RECORDED INFORMATION

------------------------

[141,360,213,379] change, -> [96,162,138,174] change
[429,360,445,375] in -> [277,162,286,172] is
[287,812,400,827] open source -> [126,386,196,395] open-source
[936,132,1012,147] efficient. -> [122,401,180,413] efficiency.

------------------------

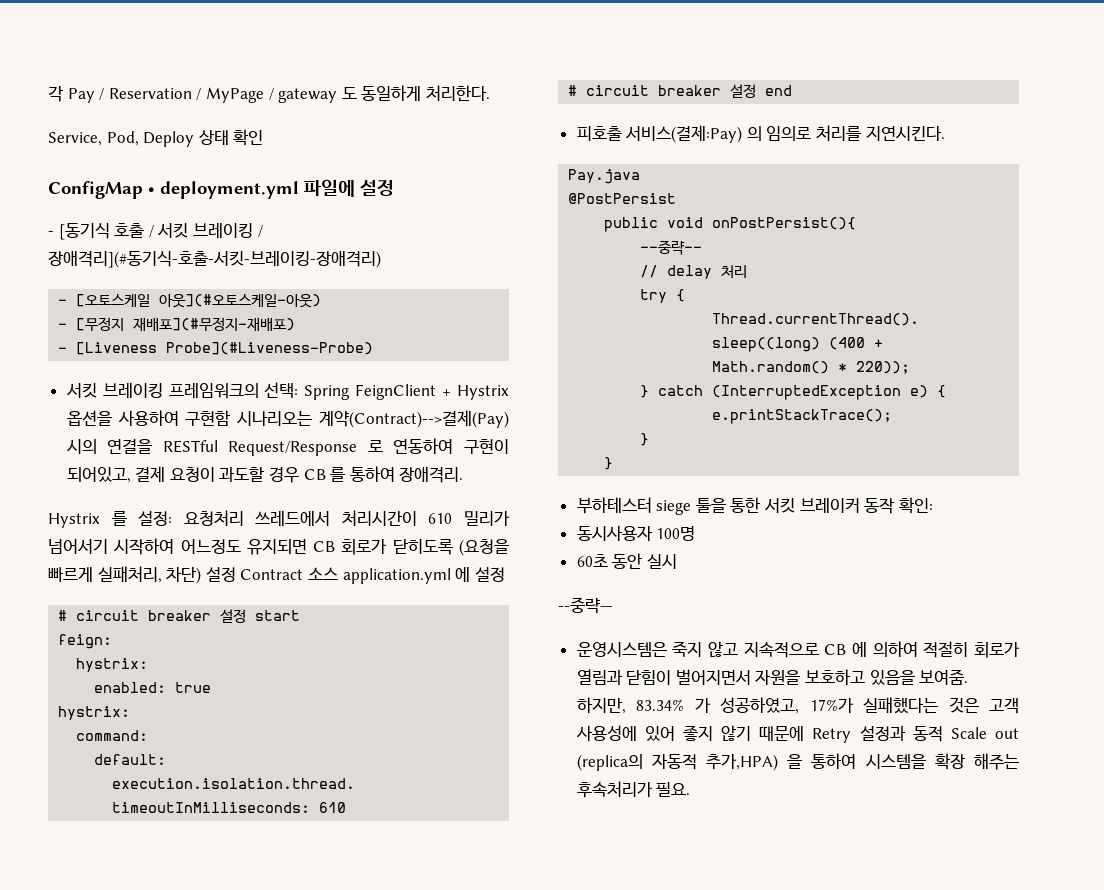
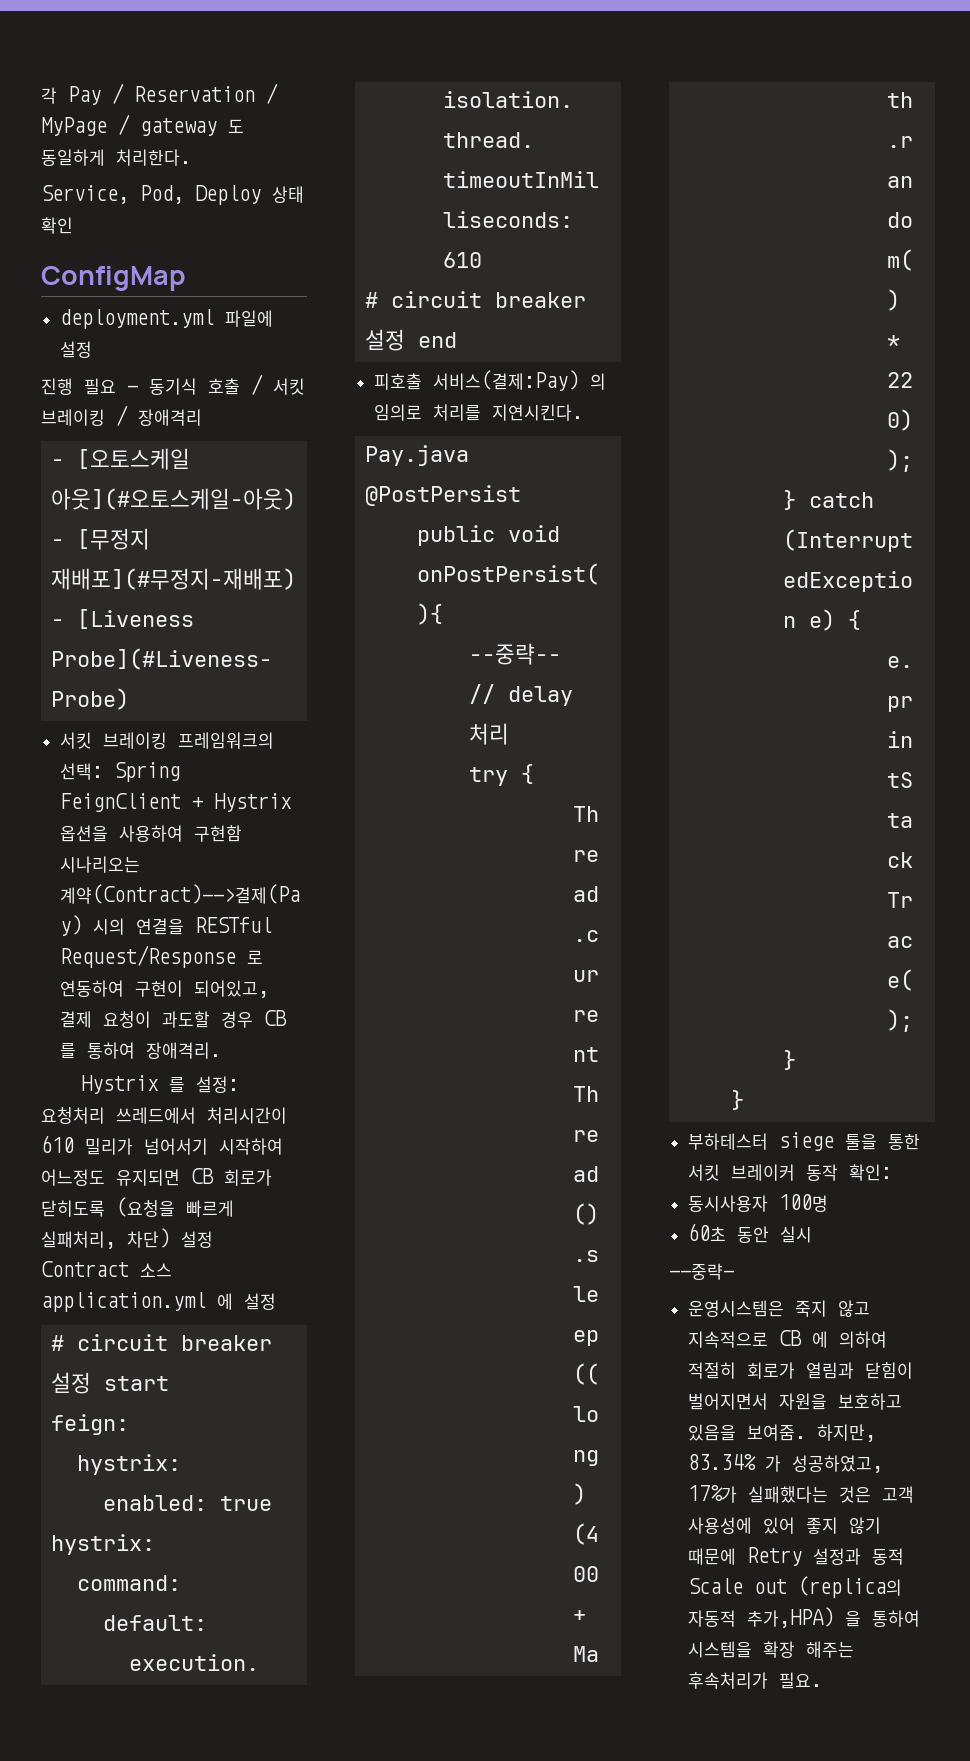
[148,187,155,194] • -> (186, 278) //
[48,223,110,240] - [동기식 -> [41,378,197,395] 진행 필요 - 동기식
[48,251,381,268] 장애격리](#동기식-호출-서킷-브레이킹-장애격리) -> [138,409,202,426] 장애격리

------------------------

TASK INSTRUCTIONS
All lines above from the one containing "[48,223,110,240] - [동기식" to the one containing "[48,251,381,268] 장애격리](#동기식-호출-서킷-브레이킹-장애격리) ->" must be repeated exactly, both lines included, and no others.

ANSWER FOR THIS EXERCISE
[48,223,110,240] - [동기식 -> [41,378,197,395] 진행 필요 - 동기식
[48,251,381,268] 장애격리](#동기식-호출-서킷-브레이킹-장애격리) -> [138,409,202,426] 장애격리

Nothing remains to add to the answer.